____ Record excerpts
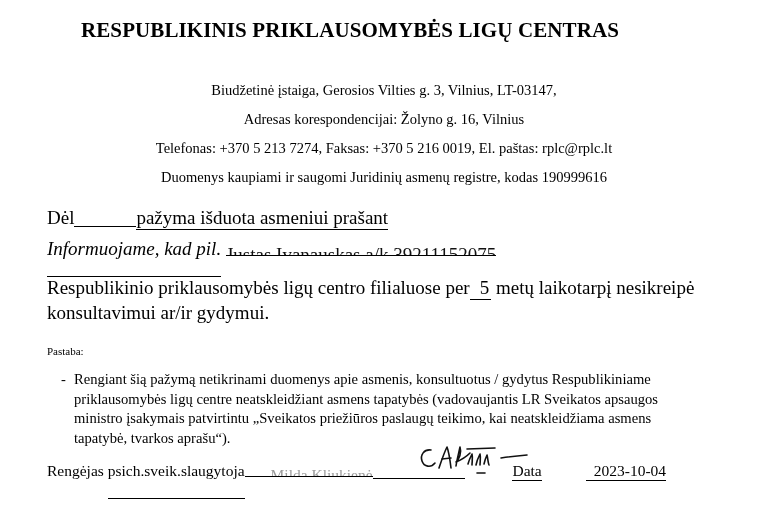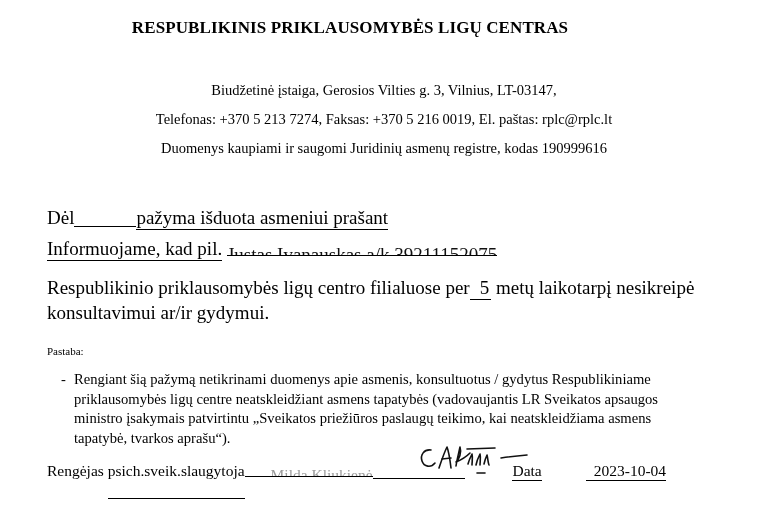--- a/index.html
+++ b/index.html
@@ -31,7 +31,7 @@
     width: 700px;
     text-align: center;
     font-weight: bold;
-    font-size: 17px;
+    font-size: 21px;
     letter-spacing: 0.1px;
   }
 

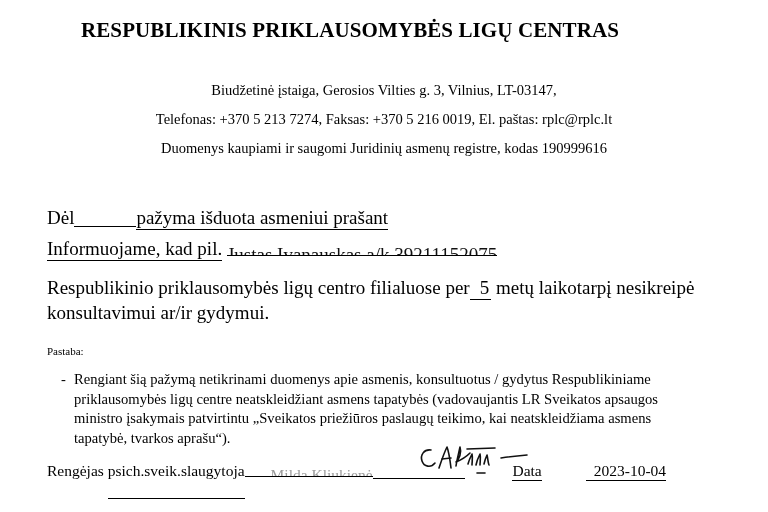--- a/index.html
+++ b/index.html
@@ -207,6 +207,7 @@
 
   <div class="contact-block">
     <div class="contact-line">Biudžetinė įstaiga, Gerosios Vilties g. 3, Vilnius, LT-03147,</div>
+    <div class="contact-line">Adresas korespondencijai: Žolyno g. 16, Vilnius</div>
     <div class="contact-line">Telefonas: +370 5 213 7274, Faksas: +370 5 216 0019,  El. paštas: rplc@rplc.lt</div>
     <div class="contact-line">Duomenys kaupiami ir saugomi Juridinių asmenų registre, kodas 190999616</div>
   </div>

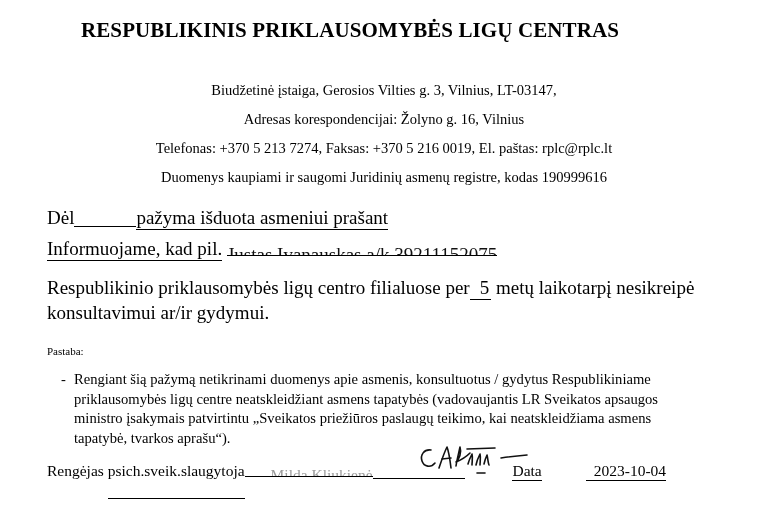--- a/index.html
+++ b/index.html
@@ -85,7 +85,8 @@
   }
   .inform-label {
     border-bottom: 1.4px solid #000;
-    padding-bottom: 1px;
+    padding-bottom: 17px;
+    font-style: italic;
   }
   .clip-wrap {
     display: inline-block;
________
____ Record excerpts
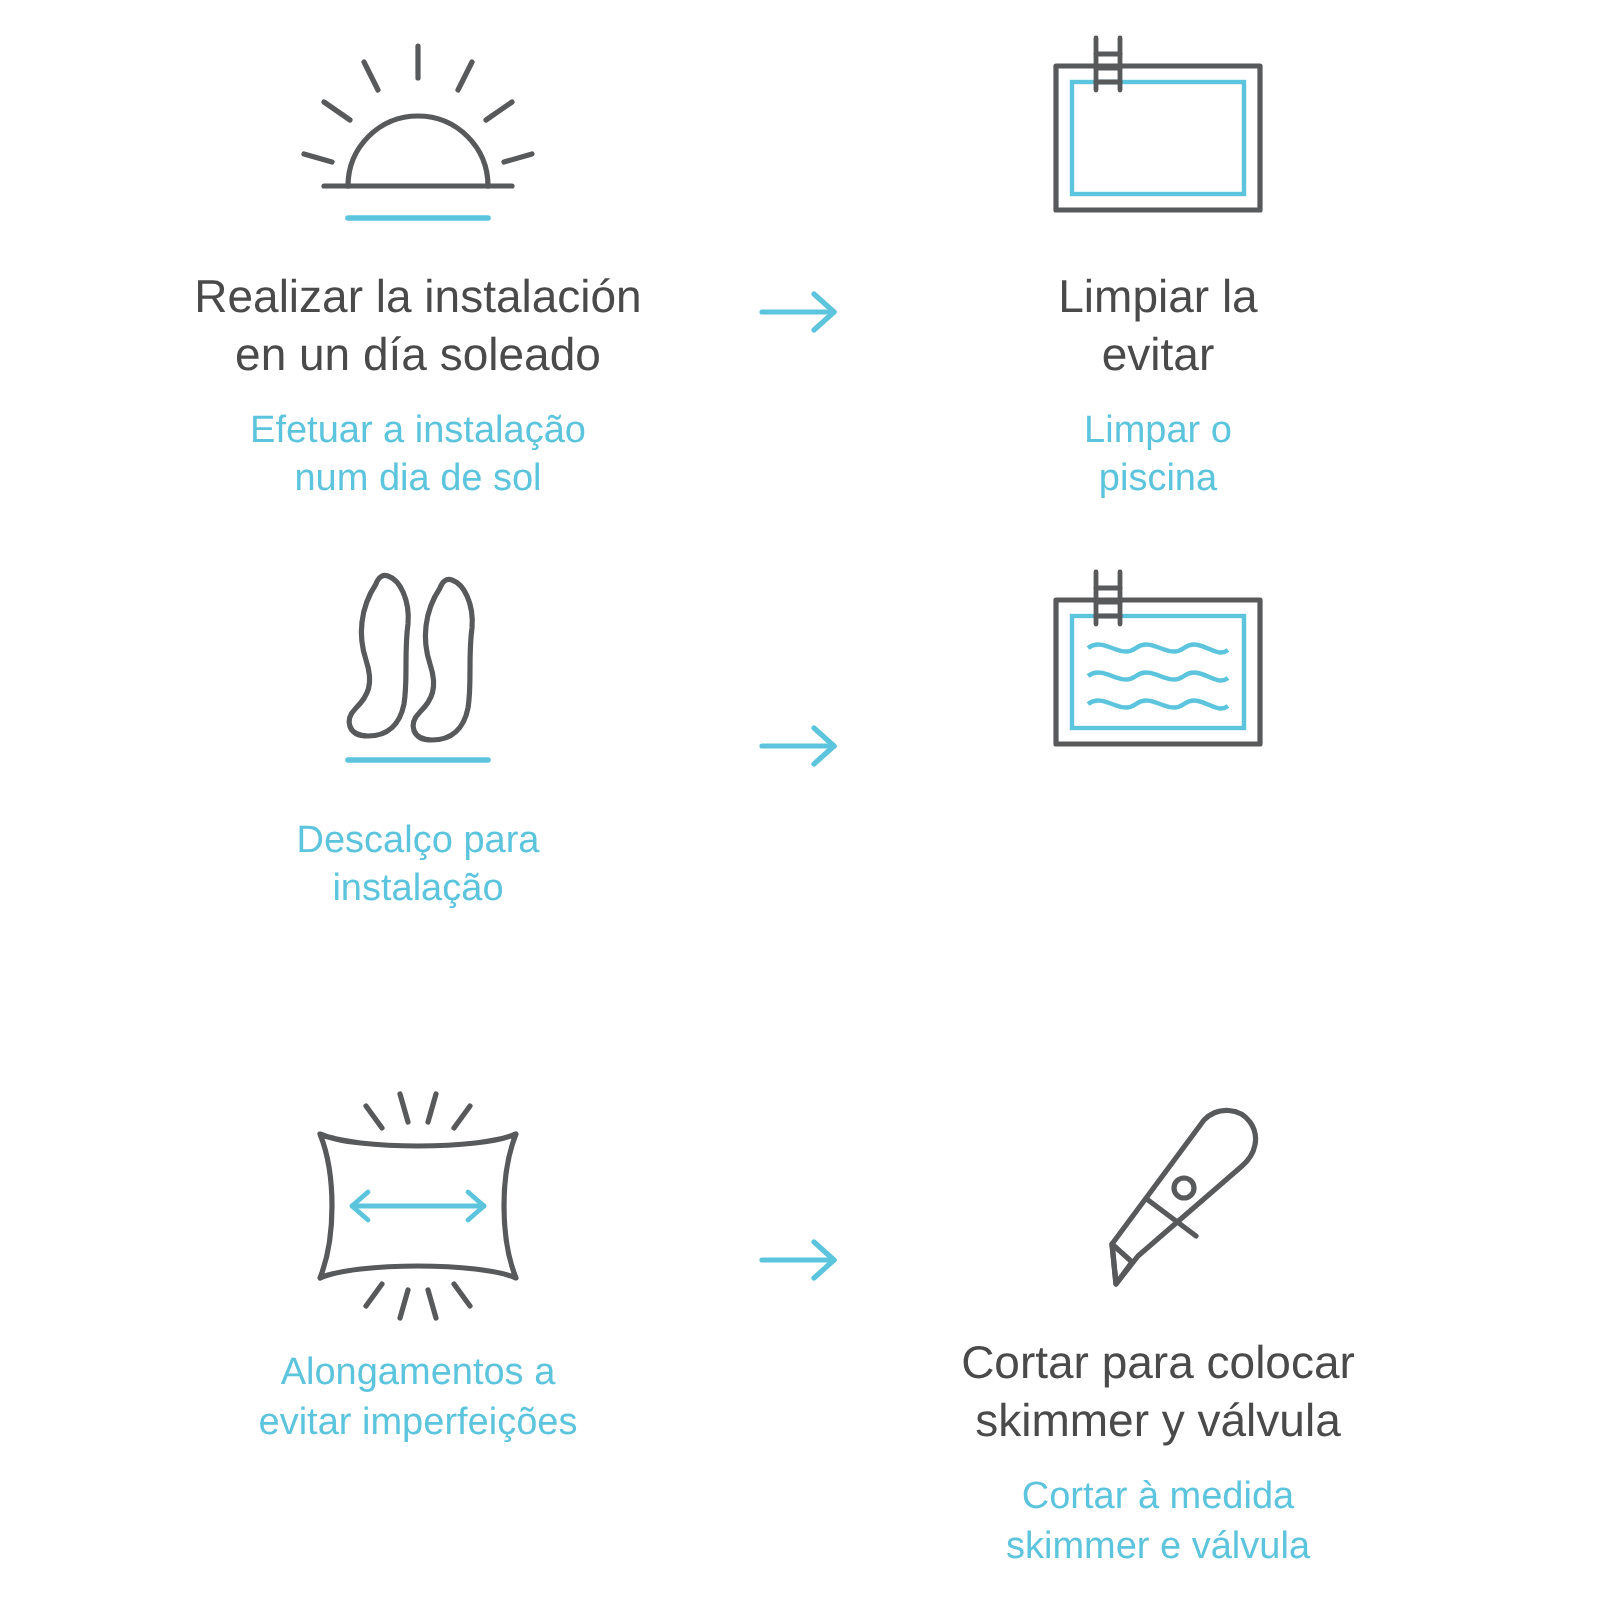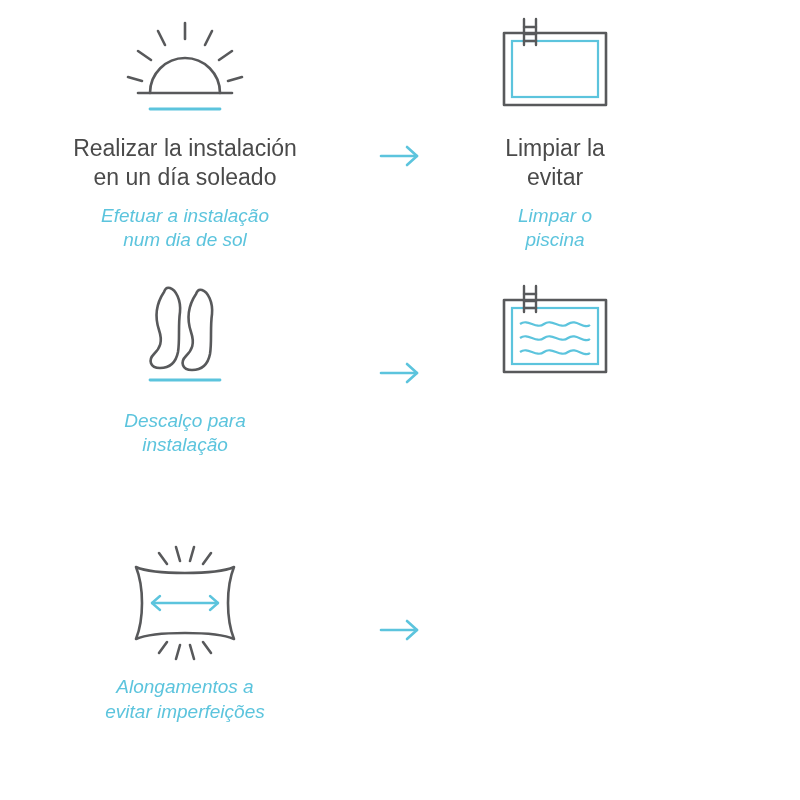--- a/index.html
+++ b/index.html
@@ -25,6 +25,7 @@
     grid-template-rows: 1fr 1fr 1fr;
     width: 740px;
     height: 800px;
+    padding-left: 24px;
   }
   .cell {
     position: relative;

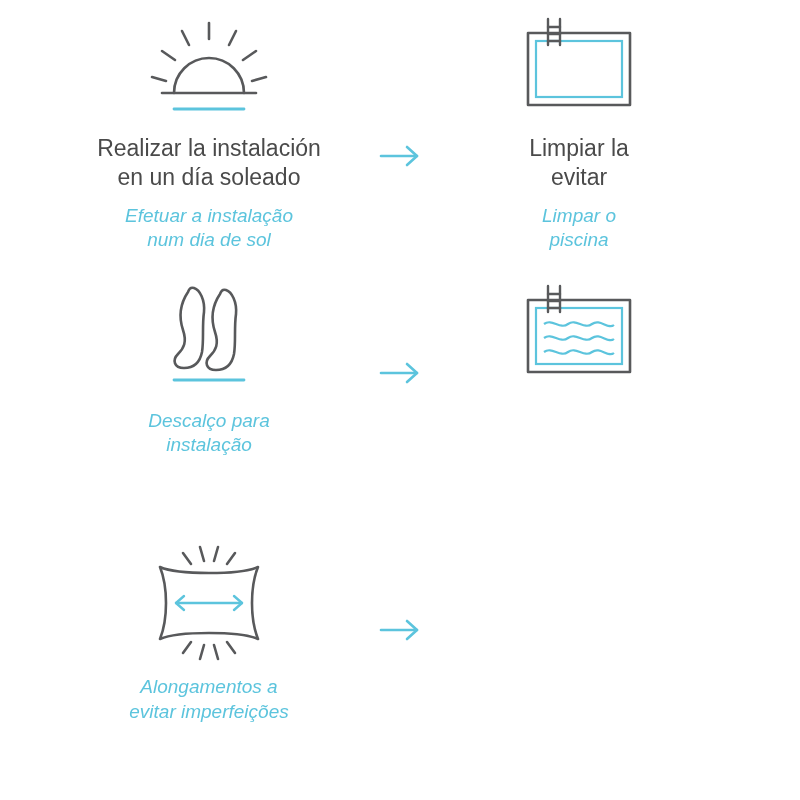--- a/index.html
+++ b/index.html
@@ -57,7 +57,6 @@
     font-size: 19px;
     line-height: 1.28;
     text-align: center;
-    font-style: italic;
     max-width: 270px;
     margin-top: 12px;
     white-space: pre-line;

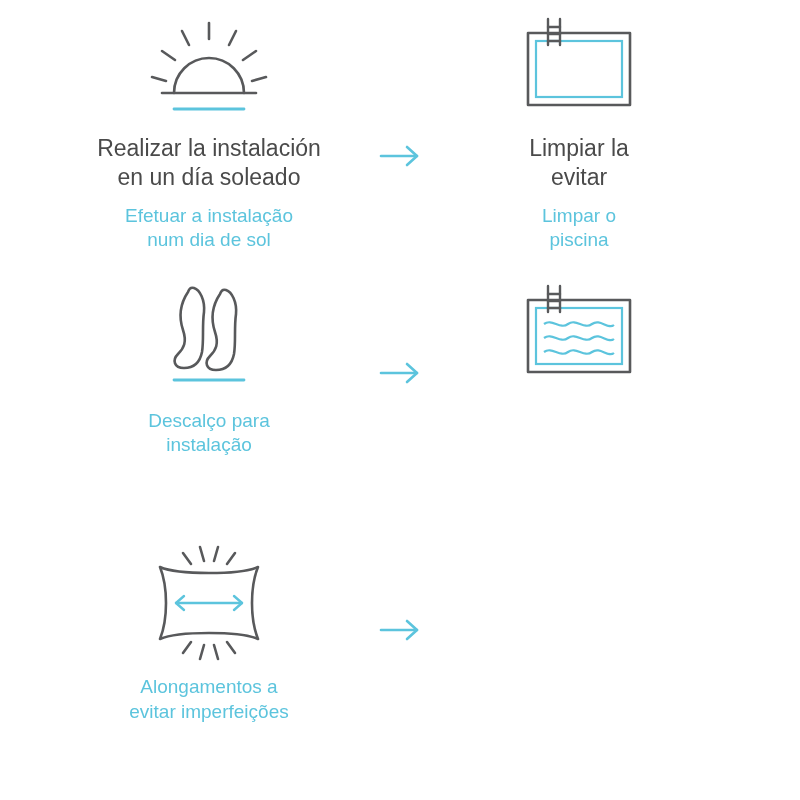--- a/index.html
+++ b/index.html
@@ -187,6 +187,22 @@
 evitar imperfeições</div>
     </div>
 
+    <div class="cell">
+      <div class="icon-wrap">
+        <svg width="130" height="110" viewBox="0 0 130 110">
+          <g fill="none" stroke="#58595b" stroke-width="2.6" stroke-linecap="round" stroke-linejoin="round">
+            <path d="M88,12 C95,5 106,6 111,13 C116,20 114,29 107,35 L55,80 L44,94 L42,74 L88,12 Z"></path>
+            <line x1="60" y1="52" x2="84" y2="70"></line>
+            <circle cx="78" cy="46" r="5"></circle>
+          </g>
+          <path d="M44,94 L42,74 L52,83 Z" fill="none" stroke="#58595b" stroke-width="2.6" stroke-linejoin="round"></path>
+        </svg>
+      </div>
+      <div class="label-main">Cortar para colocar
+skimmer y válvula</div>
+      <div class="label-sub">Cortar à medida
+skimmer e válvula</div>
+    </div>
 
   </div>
________
Search the data for the string "Cortar" and copy every line where it appears.

+      <div class="label-main">Cortar para colocar
+      <div class="label-sub">Cortar à medida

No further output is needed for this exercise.